HESI RN
HESI RN Exit Exam 2024 Capstone
1. During a neurologic assessment of a client with a suspected stroke, which finding is most concerning?
- A. Unilateral facial droop
- B. Slurred speech
- C. Weakness in one arm
- D. Sudden loss of consciousness
Correct answer: D
Rationale: Sudden loss of consciousness in a client with a suspected stroke is the most concerning finding as it indicates a more severe neurological event, such as brain stem involvement or hemorrhage, requiring immediate intervention. While unilateral facial droop, slurred speech, and weakness in one arm are all common signs of a stroke, sudden loss of consciousness signifies a critical condition that needs urgent attention and evaluation to prevent further complications.
2. A client scheduled for a bronchoscopy in the morning is anxious and asking the nurse numerous questions about the procedure. Which intervention has the highest priority in preparing the client for the procedure?
- A. Provide detailed education about the procedure
- B. Administer prescribed anti-anxiety medication
- C. Instruct client to write down the questions
- D. Reassure the client about the safety of the procedure
Correct answer: C
Rationale: Encouraging the client to write down questions is the highest priority as it allows the nurse to address concerns systematically, reducing anxiety. This approach empowers the client and ensures that all concerns are covered before the procedure, reducing the risk of miscommunication or unaddressed fears. Providing detailed education about the procedure (choice A) is important but may not address the client's immediate anxiety. Administering anti-anxiety medication (choice B) should only be done if other interventions are ineffective or if prescribed by the healthcare provider. Reassuring the client about the safety of the procedure (choice D) is essential but may not address the specific questions and concerns causing anxiety.
3. An S3 heart sound is auscultated in a client in her third trimester of pregnancy. What intervention should the nurse take?
- A. Perform a 12-lead electrocardiogram
- B. Document in the client's record
- C. Notify the healthcare provider immediately
- D. Assess for signs of heart failure
Correct answer: B
Rationale: An S3 heart sound is often a normal finding in pregnant women due to increased blood volume and cardiac output. The nurse should document the finding as part of the routine assessment unless accompanied by other abnormal symptoms. Performing a 12-lead electrocardiogram (Choice A) is unnecessary for a normal S3 heart sound in pregnancy. Notifying the healthcare provider immediately (Choice C) is premature and may lead to unnecessary interventions. Assessing for signs of heart failure (Choice D) is not indicated as an isolated S3 heart sound is typically benign in pregnancy.

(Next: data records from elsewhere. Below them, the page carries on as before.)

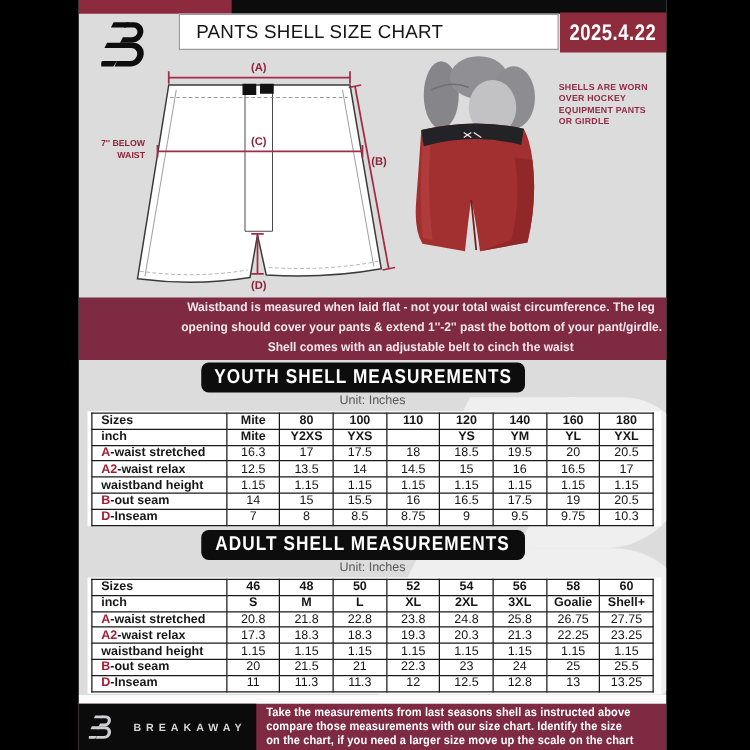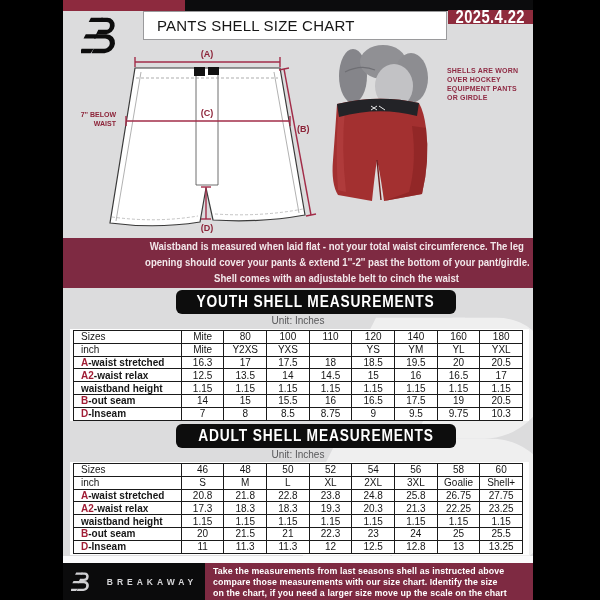"2025.4.22" .date-box { height: 14px -> 32px }
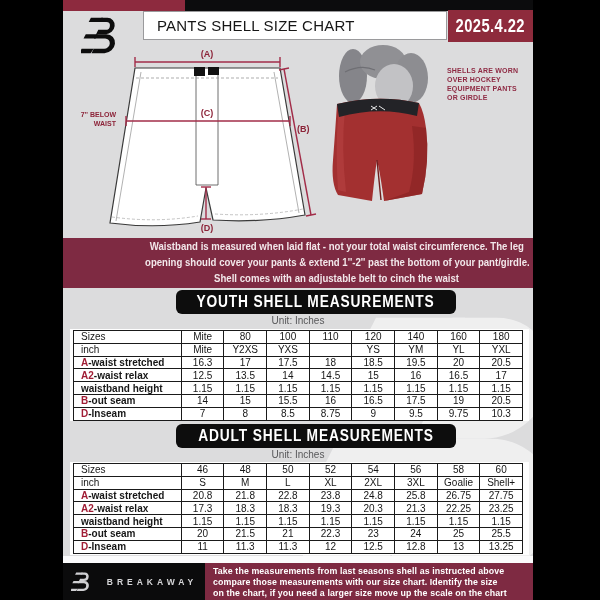"YOUTH SHELL MEASUREMENTS" .banner { left: 113px -> 98px; width: 280px -> 259px }
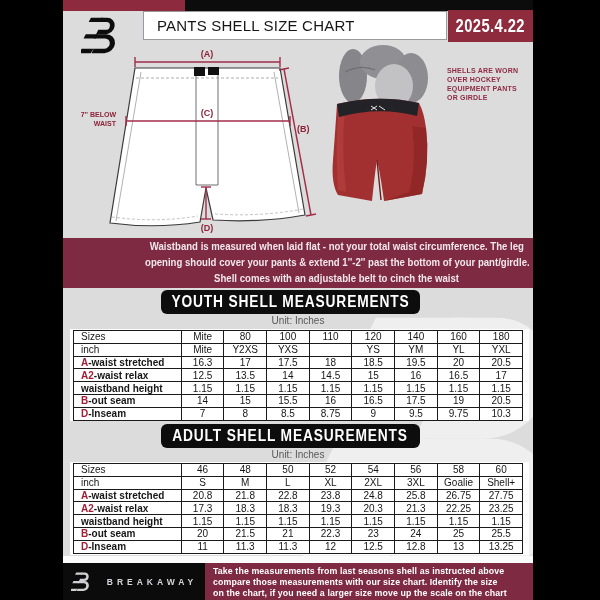"Sizes" .bold td { font-weight: normal -> bold }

4. An unlicensed assistive personnel (UAP), who usually works on a surgical unit, is assigned to float to a pediatric unit. Which question by the charge nurse would be most appropriate when making delegation decisions?
- A. How long have you been a UAP and what units have you worked on?
- B. What type of care do you provide on the surgical unit, and what are the ages of the clients?
- C. What is your comfort level in caring for children and at what ages?
- D. Have you reviewed the list of expected skills you might need on this unit?
Correct answer: D
Rationale: The most appropriate question by the charge nurse would be to ask the UAP if they have reviewed the list of expected skills needed on the pediatric unit. This ensures that the UAP is aware of the specific skills required for safe and appropriate care in that particular unit. Choices A, B, and C do not directly address the need for the UAP to review the expected skills, which is crucial for delegation decisions during floating assignments.
5. Which of these clients, all in the terminal stage of cancer, is least appropriate to suggest the use of patient-controlled analgesia (PCA) with a pump?
- A. A young adult with a history of Down syndrome
- B. A teenager who reads at a 4th-grade level
- C. An elderly client with numerous arthritic nodules on the hands
- D. A preschooler with intermittent alertness episodes
Correct answer: D
Rationale: The correct answer is D. A preschooler with intermittent alertness episodes is not a suitable candidate for patient-controlled analgesia (PCA) due to their inability to effectively manage the system. In the context of terminal cancer, it is crucial for the patient to be able to utilize the PCA system appropriately to manage pain effectively. Preschoolers may not have the cognitive ability or understanding to operate a PCA pump compared to the other clients. Choices A, B, and C present clients with conditions that do not inherently impede their ability to use a PCA pump effectively.